**Entries shown**
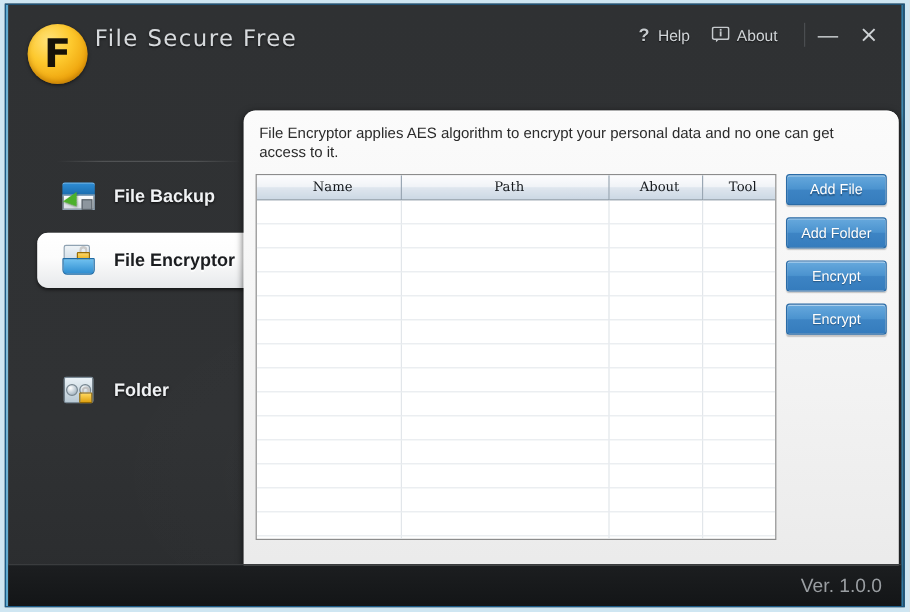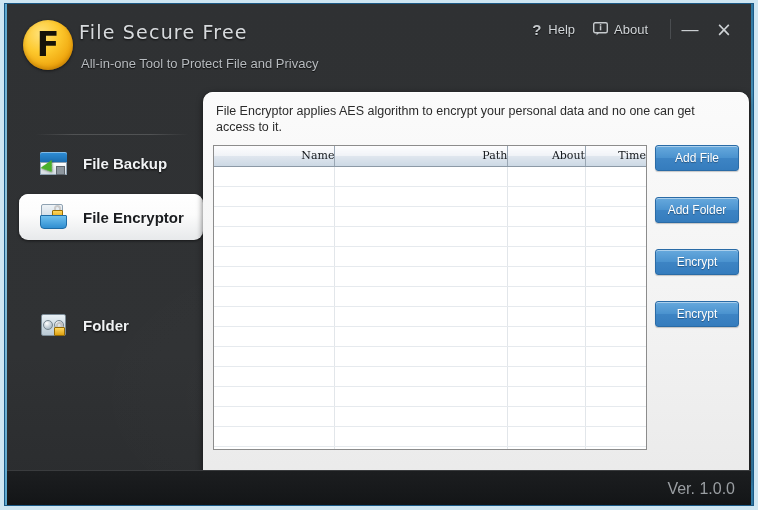--- a/index.html
+++ b/index.html
@@ -142,21 +142,21 @@
     color: #cfd3d6;
     margin-left: 4px;
     cursor: default;
   }
   #minimize-button { font-size: 17px; line-height: 1; }
   #close-button { font-size: 19px; line-height: 1; font-family: "DejaVu Sans", sans-serif; }
 
   
   #sidebar {
     position: absolute;
-    left: 0; top: 78px;
+    left: 12px; top: 78px;
     width: 196px;
     bottom: 34px;
   }
   #sidebar-divider {
     position: absolute;
     left: 28px; right: 14px; top: 52px;
     height: 1px;
     background: linear-gradient(to right, rgba(255,255,255,0), rgba(255,255,255,.16) 25%, rgba(255,255,255,.16) 75%, rgba(255,255,255,0));
   }
   .nav-item {
@@ -319,42 +319,42 @@
   }
   #file-table th {
     height: 20px;
     background: linear-gradient(to bottom, #fdfdfe 0%, #f0f3f7 48%, #dfe6ee 52%, #ccd8e4 100%);
     border-right: 1px solid #9aa7b4;
     border-bottom: 1px solid #8c99a6;
     font-family: "DejaVu Serif", serif;
     font-size: 11px;
     font-weight: normal;
     color: #14181c;
-    text-align: right;
+    text-align: center;
     padding: 0 0 0 6px;
     box-sizing: border-box;
   }
   #file-table th:last-child { border-right: none; }
   #file-table td {
     height: 19px;
     border-right: 1px solid #e2e6ea;
     border-bottom: 1px solid #e6eaee;
     padding: 0;
   }
   #file-table td:last-child { border-right: none; }
 
   
   #action-buttons {
     position: absolute;
     left: 452px;
     top: 53px;
     width: 84px;
     display: flex;
     flex-direction: column;
-    gap: 26px;
+    gap: 10px;
   }
   .action-btn {
     height: 26px;
     border-radius: 3px;
     background: linear-gradient(to bottom, #67a9dd 0%, #4b93cf 48%, #3d84c4 52%, #357cbd 100%);
     border: 1px solid #2a6ba6;
     box-shadow: inset 0 1px 0 rgba(255,255,255,.45), 0 1px 1px rgba(0,0,0,.2);
     color: #ffffff;
     font-size: 12px;
     display: flex;
@@ -390,21 +390,20 @@
 
     <div id="dark-body">
 
       <div id="title-bar">
 
         <div id="logo-badge">
           <span id="logo-letter">F</span>
         </div>
 
         <div id="app-title">File Secure Free</div>
-        <div id="app-tagline">All-in-one Tool to Protect File and Privacy</div>
 
         <div id="titlebar-actions">
 
           <div class="tb-link">
             <span class="tb-icon" id="help-icon">?</span>
             <span>Help</span>
           </div>
 
           <div class="tb-link">
             <span class="tb-icon">
@@ -471,21 +470,21 @@
               <col style="width:28%">
                 <col style="width:40%">
                 <col style="width:18%">
                 <col style="width:14%">
             </colgroup>
             <thead>
               <tr>
                 <th>Name</th>
                 <th>Path</th>
                 <th>About</th>
-                <th>Time</th>
+                <th>Tool</th>
               </tr>
             </thead>
             <tbody id="file-table-body">
                 <tr>
                   <td></td>
                   <td></td>
                   <td></td>
                   <td></td>
                 </tr>
                 <tr>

**What you need to do**
Set down exactly the lines of the data above, beginning with the line that has "0; top: 78px;" and ending with the line that has "border-right: 1px solid #9aa7b4;", and no others.

**Solution for this task**
-    left: 0; top: 78px;
+    left: 12px; top: 78px;
     width: 196px;
     bottom: 34px;
   }
   #sidebar-divider {
     position: absolute;
     left: 28px; right: 14px; top: 52px;
     height: 1px;
     background: linear-gradient(to right, rgba(255,255,255,0), rgba(255,255,255,.16) 25%, rgba(255,255,255,.16) 75%, rgba(255,255,255,0));
   }
   .nav-item {
@@ -319,42 +319,42 @@
   }
   #file-table th {
     height: 20px;
     background: linear-gradient(to bottom, #fdfdfe 0%, #f0f3f7 48%, #dfe6ee 52%, #ccd8e4 100%);
     border-right: 1px solid #9aa7b4;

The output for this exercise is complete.